STUDY MATERIAL:
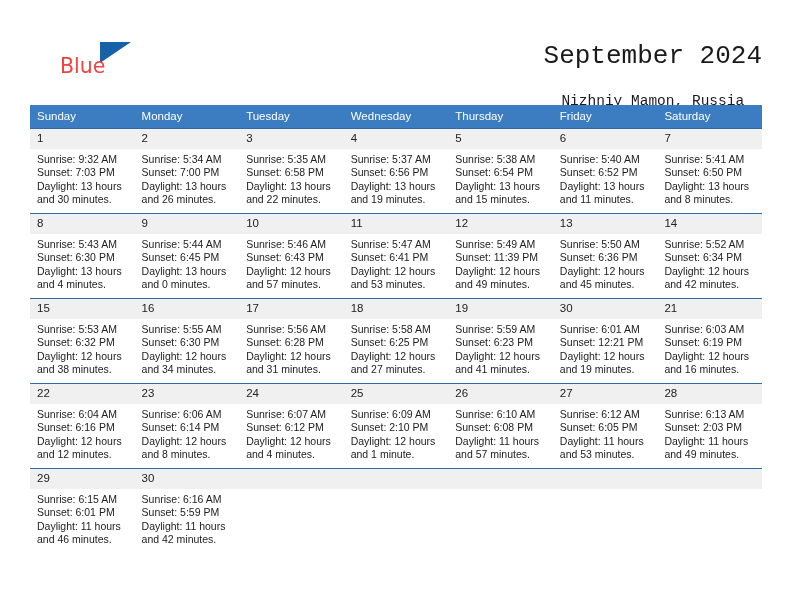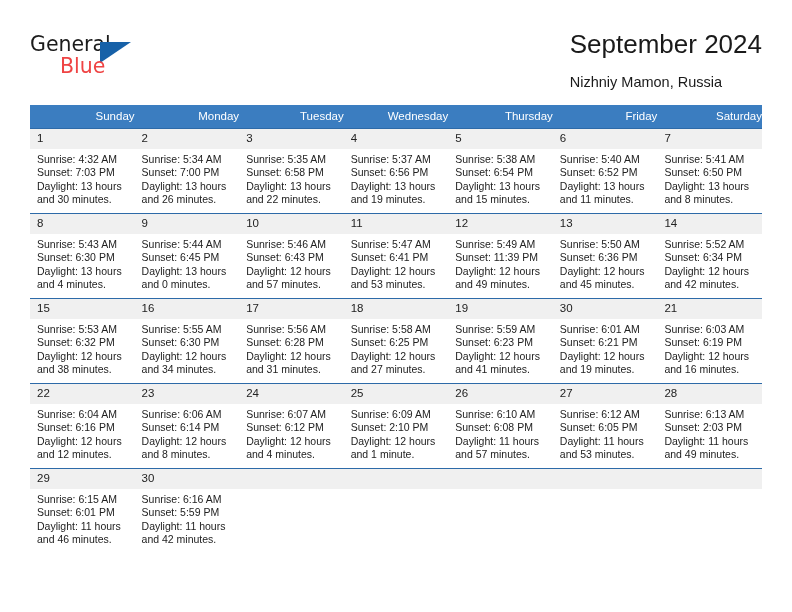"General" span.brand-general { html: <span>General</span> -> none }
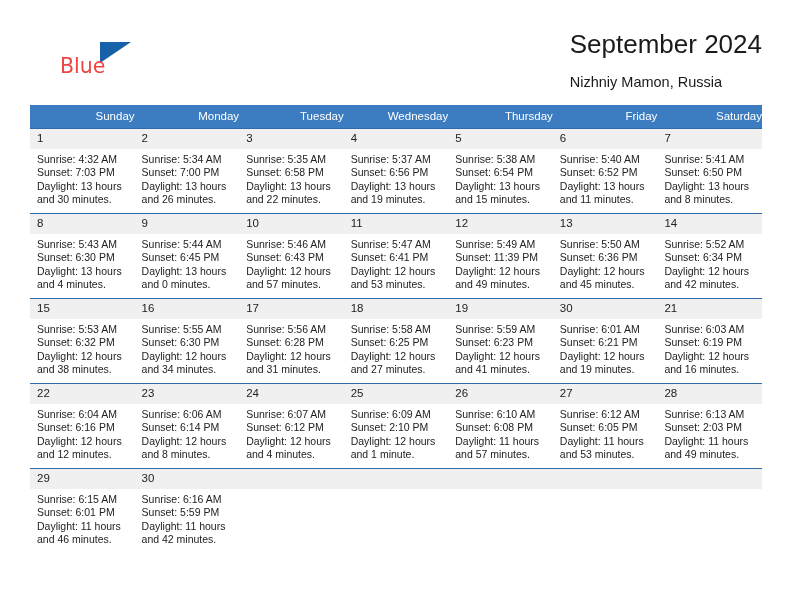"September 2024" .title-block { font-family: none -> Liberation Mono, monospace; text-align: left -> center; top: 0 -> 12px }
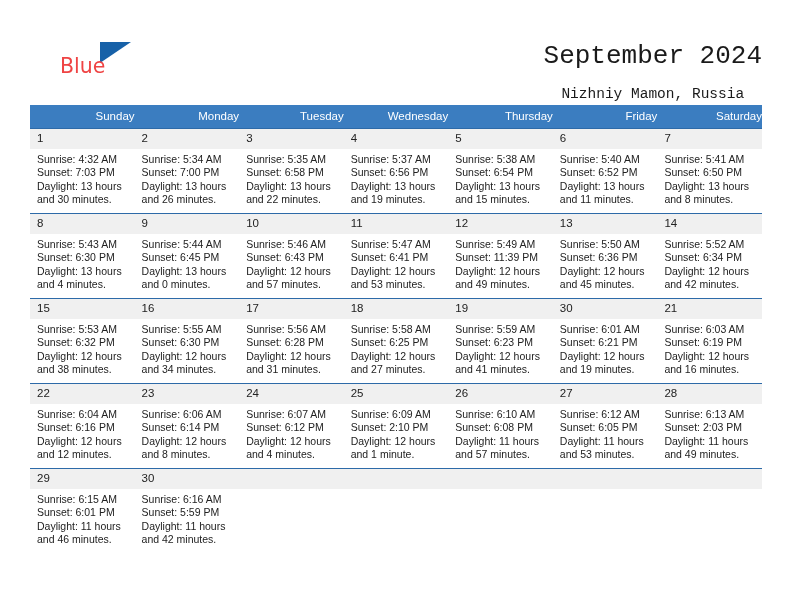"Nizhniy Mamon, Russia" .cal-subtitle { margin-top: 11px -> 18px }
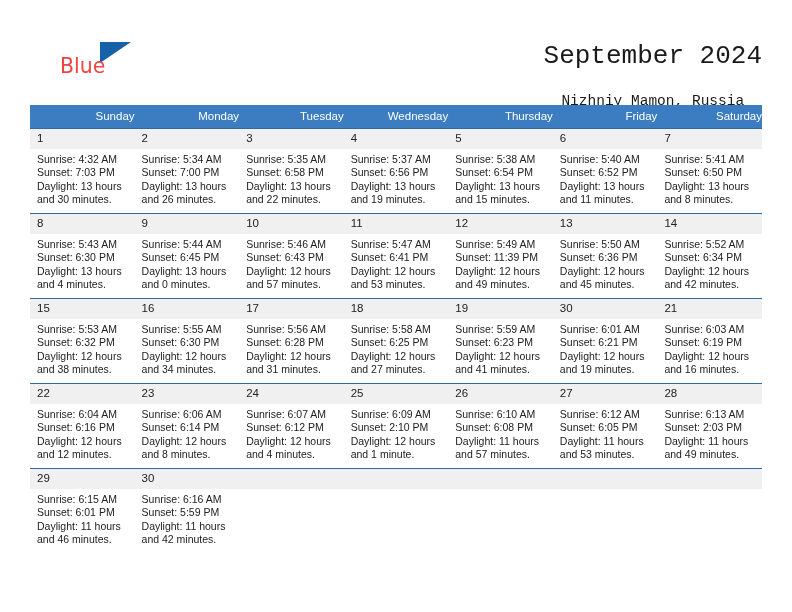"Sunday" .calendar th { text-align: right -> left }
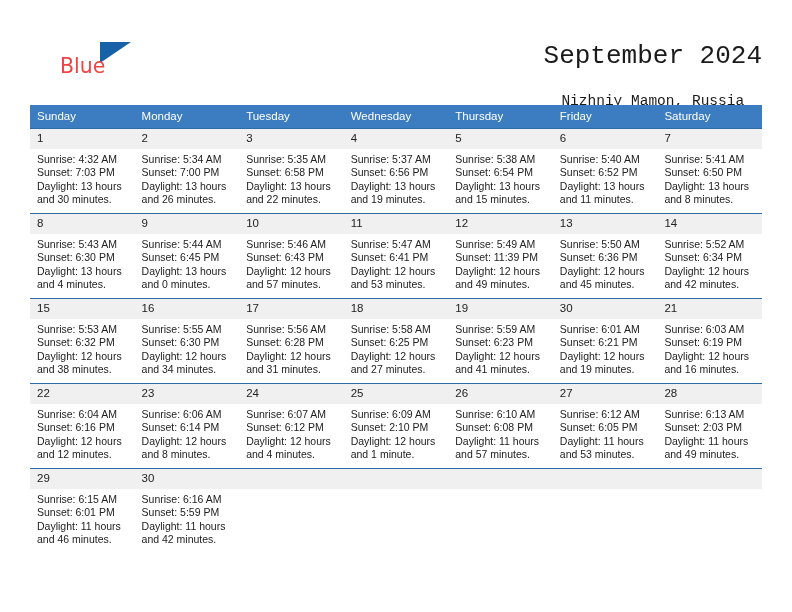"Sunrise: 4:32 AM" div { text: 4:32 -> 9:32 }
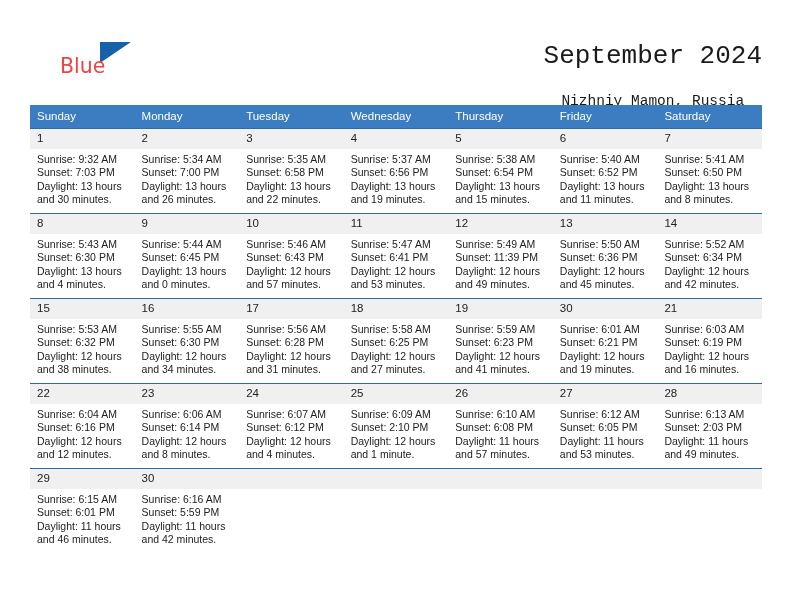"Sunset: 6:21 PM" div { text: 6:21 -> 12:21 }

--

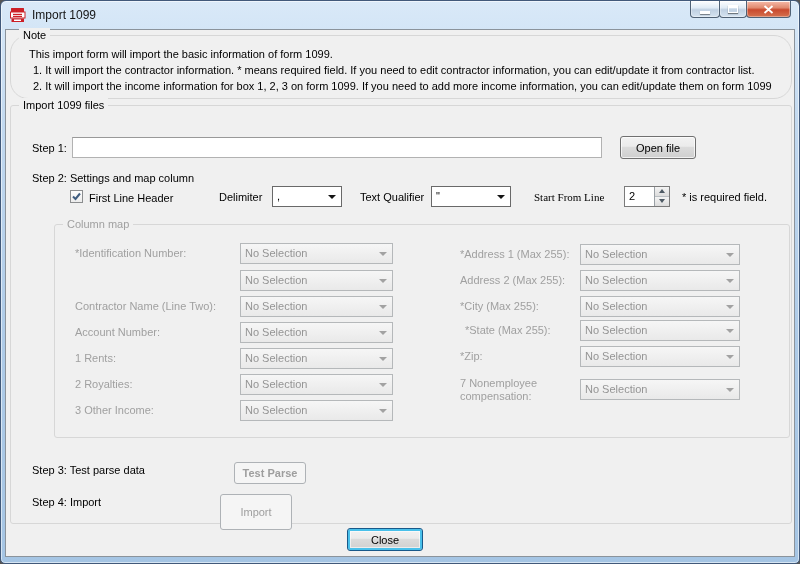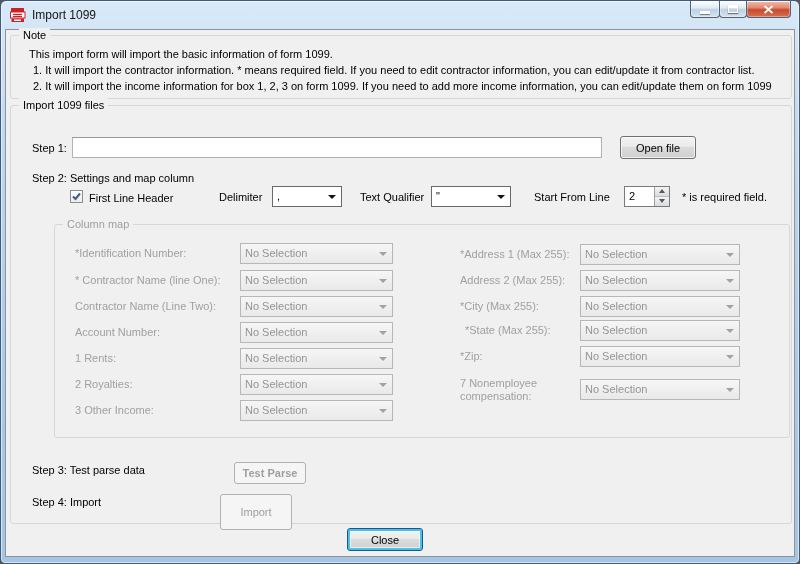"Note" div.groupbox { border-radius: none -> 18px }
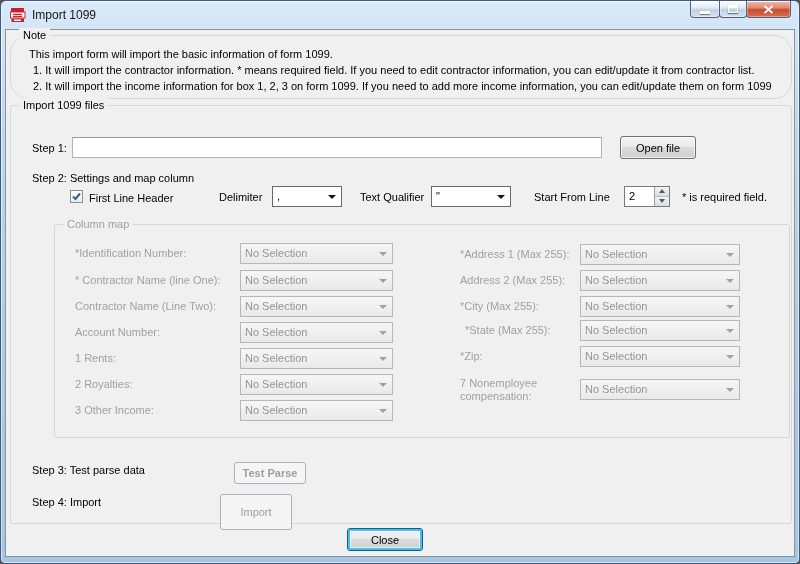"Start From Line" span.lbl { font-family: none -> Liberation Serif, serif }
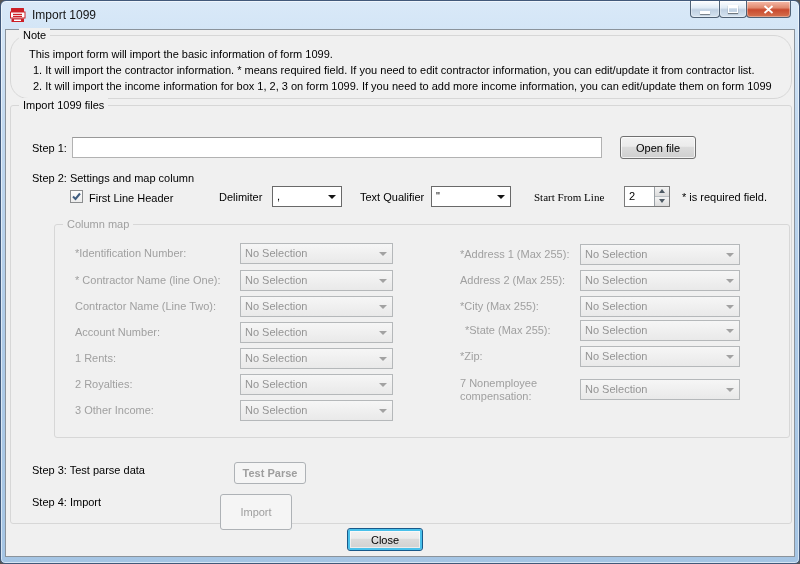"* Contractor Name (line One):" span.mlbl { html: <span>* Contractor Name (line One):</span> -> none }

---

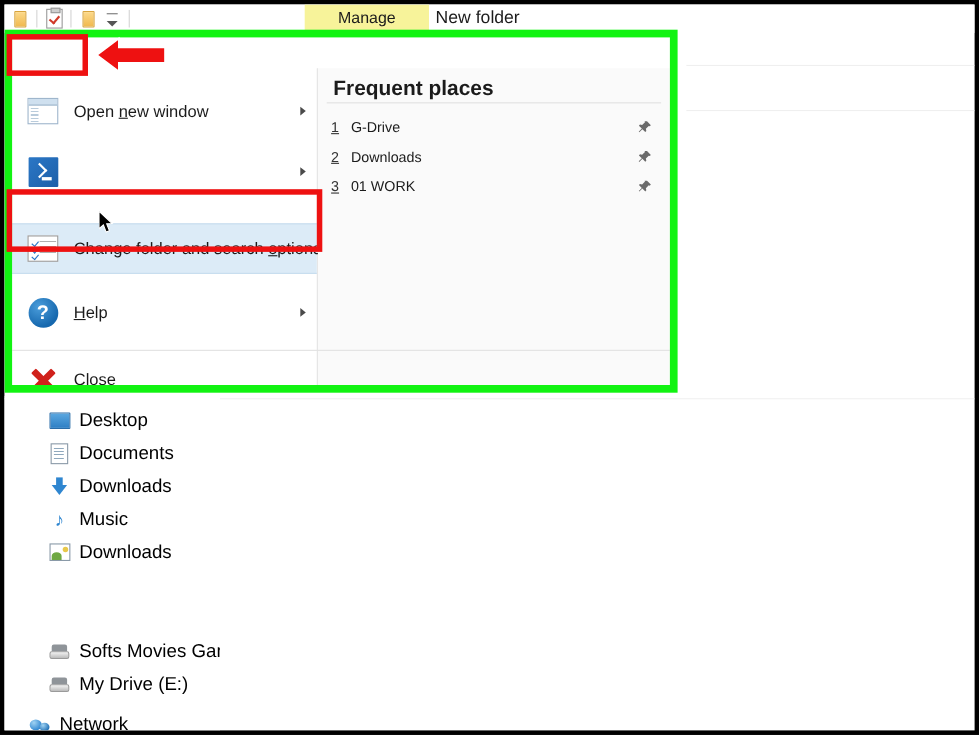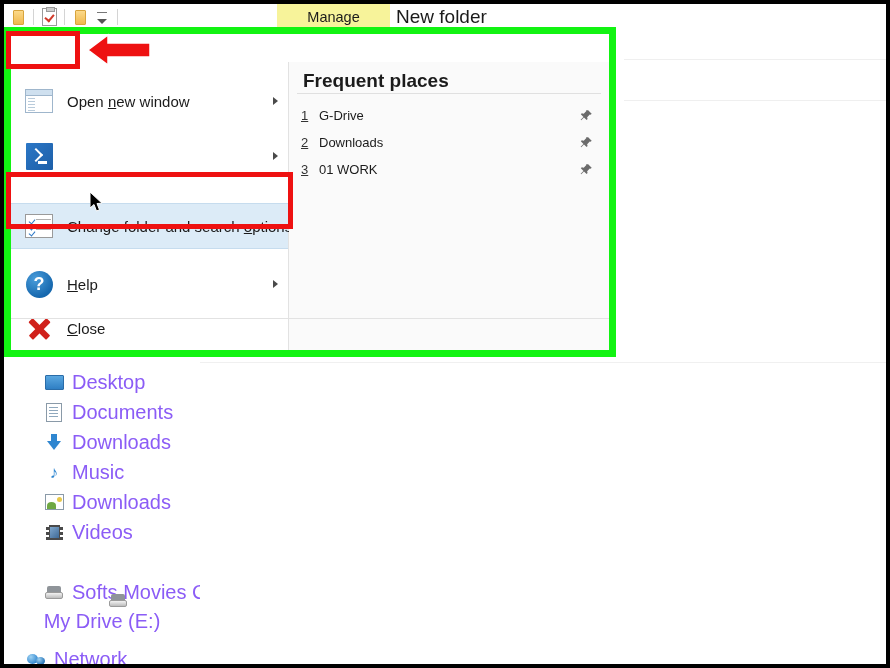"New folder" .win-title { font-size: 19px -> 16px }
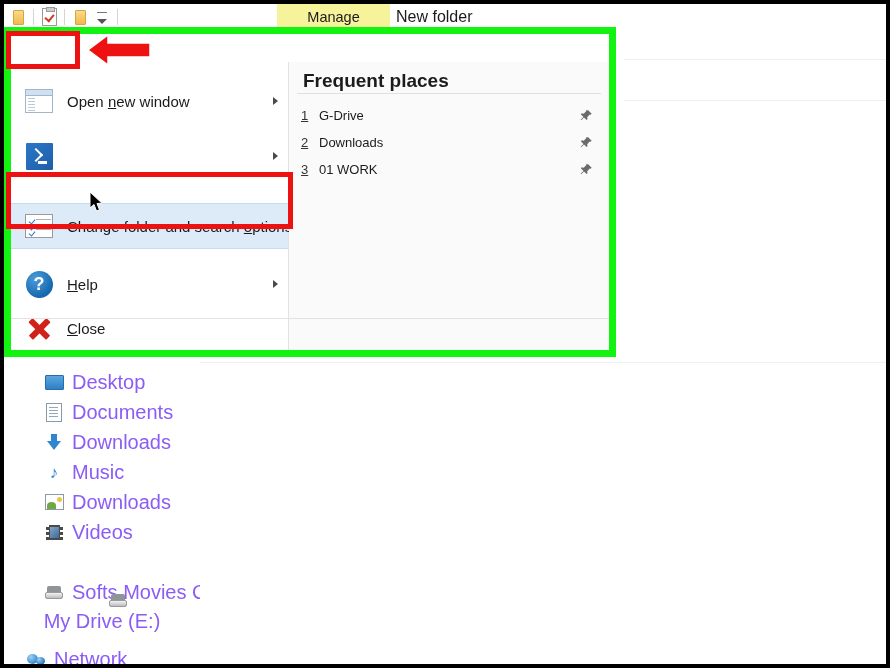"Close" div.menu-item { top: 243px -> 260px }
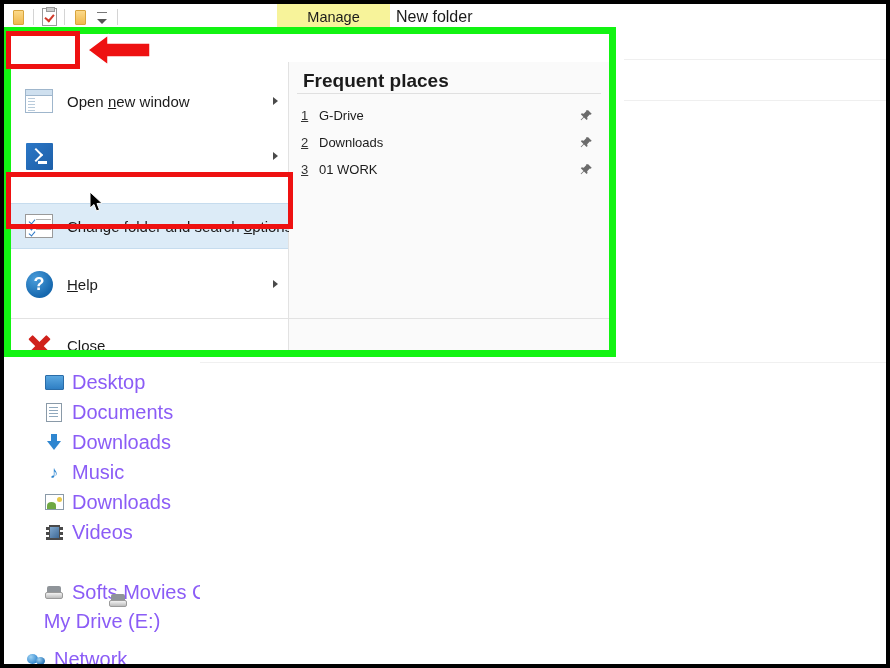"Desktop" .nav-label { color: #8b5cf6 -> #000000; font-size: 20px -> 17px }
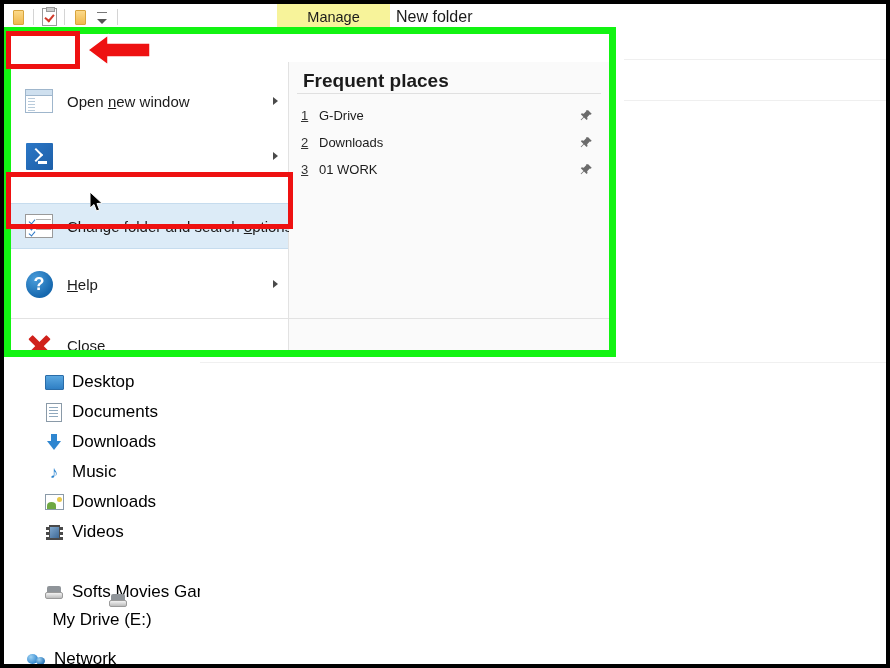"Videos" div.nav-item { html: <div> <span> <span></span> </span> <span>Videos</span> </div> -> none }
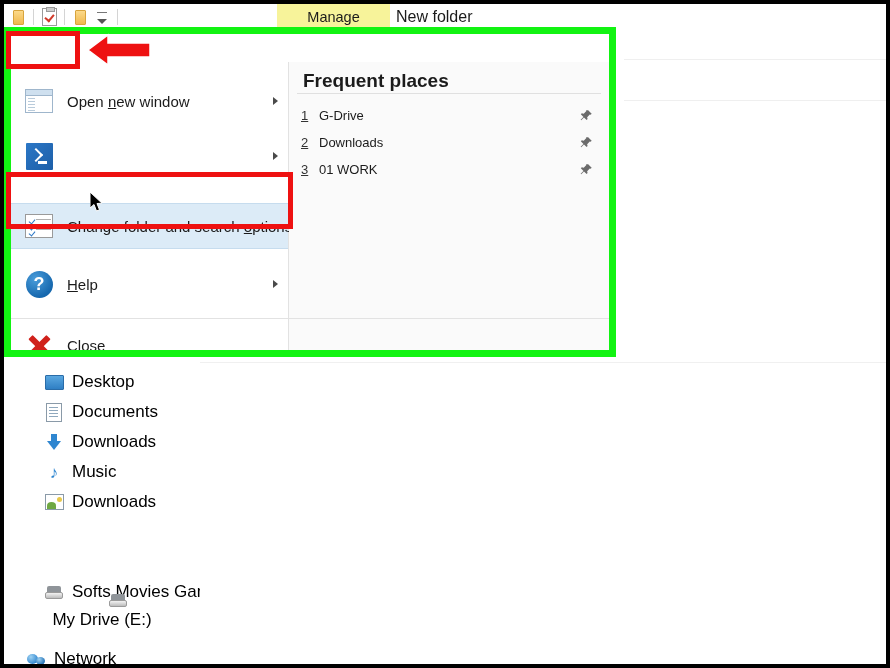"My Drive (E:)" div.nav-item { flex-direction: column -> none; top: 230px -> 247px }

EXERCISE PROMPT:
Copy everything above from the line holding "html: <span>General</span> ->" down to the line holding "text: 6:21 ->", both ends included, exactly as it stands and without the pictures.

SOLUTION TO THE PROBLEM:
"General" span.brand-general { html: <span>General</span> -> none }
"September 2024" .title-block { font-family: none -> Liberation Mono, monospace; text-align: left -> center; top: 0 -> 12px }
"Nizhniy Mamon, Russia" .cal-subtitle { margin-top: 11px -> 18px }
"Sunday" .calendar th { text-align: right -> left }
"Sunrise: 4:32 AM" div { text: 4:32 -> 9:32 }
"Sunset: 6:21 PM" div { text: 6:21 -> 12:21 }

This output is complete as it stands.